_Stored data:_
____________
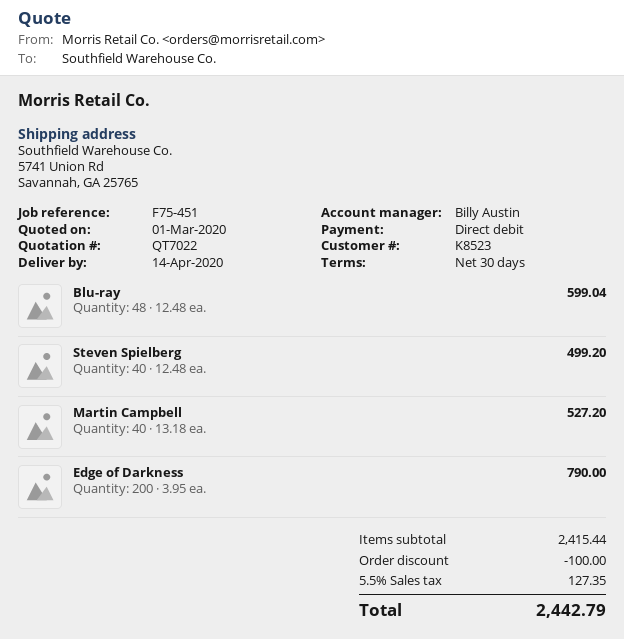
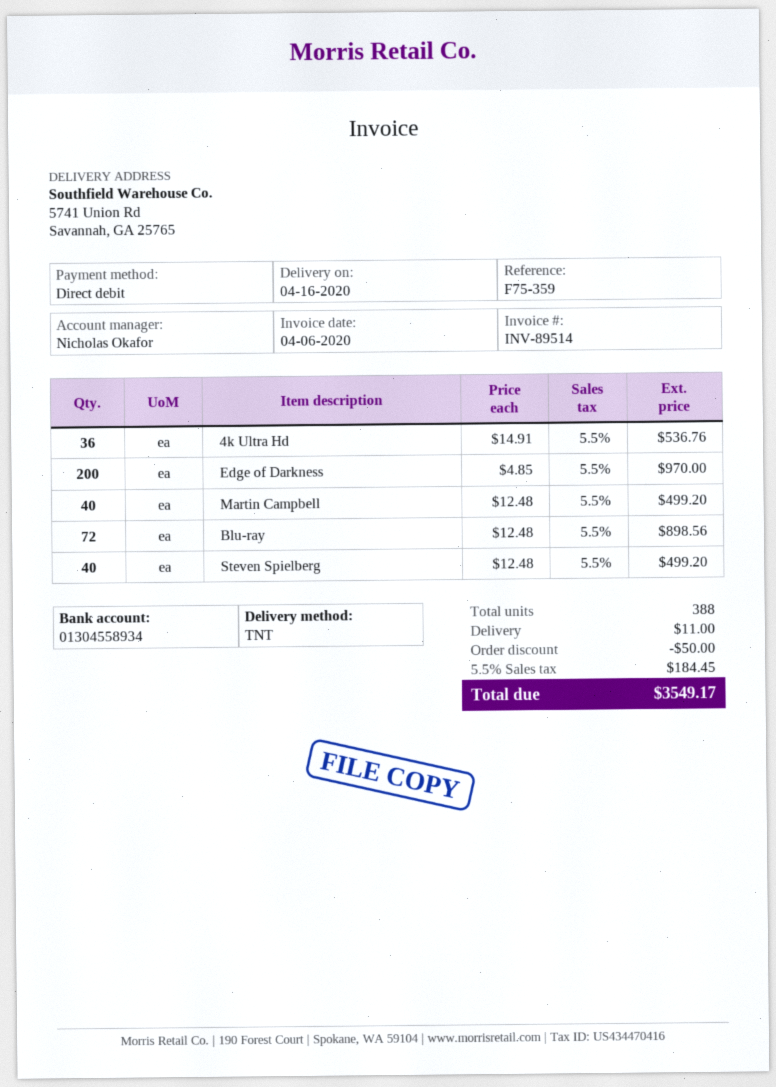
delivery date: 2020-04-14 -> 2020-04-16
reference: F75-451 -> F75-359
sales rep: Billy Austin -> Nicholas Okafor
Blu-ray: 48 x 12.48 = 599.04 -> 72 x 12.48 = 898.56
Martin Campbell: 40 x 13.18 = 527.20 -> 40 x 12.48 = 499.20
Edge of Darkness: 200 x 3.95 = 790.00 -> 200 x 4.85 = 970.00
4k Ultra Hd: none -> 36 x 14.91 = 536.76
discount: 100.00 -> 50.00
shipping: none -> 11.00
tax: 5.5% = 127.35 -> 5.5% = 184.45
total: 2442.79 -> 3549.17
____________
Return every entry above word for word, leaving pictures out.

delivery date: 2020-04-14 -> 2020-04-16
reference: F75-451 -> F75-359
sales rep: Billy Austin -> Nicholas Okafor
Blu-ray: 48 x 12.48 = 599.04 -> 72 x 12.48 = 898.56
Martin Campbell: 40 x 13.18 = 527.20 -> 40 x 12.48 = 499.20
Edge of Darkness: 200 x 3.95 = 790.00 -> 200 x 4.85 = 970.00
4k Ultra Hd: none -> 36 x 14.91 = 536.76
discount: 100.00 -> 50.00
shipping: none -> 11.00
tax: 5.5% = 127.35 -> 5.5% = 184.45
total: 2442.79 -> 3549.17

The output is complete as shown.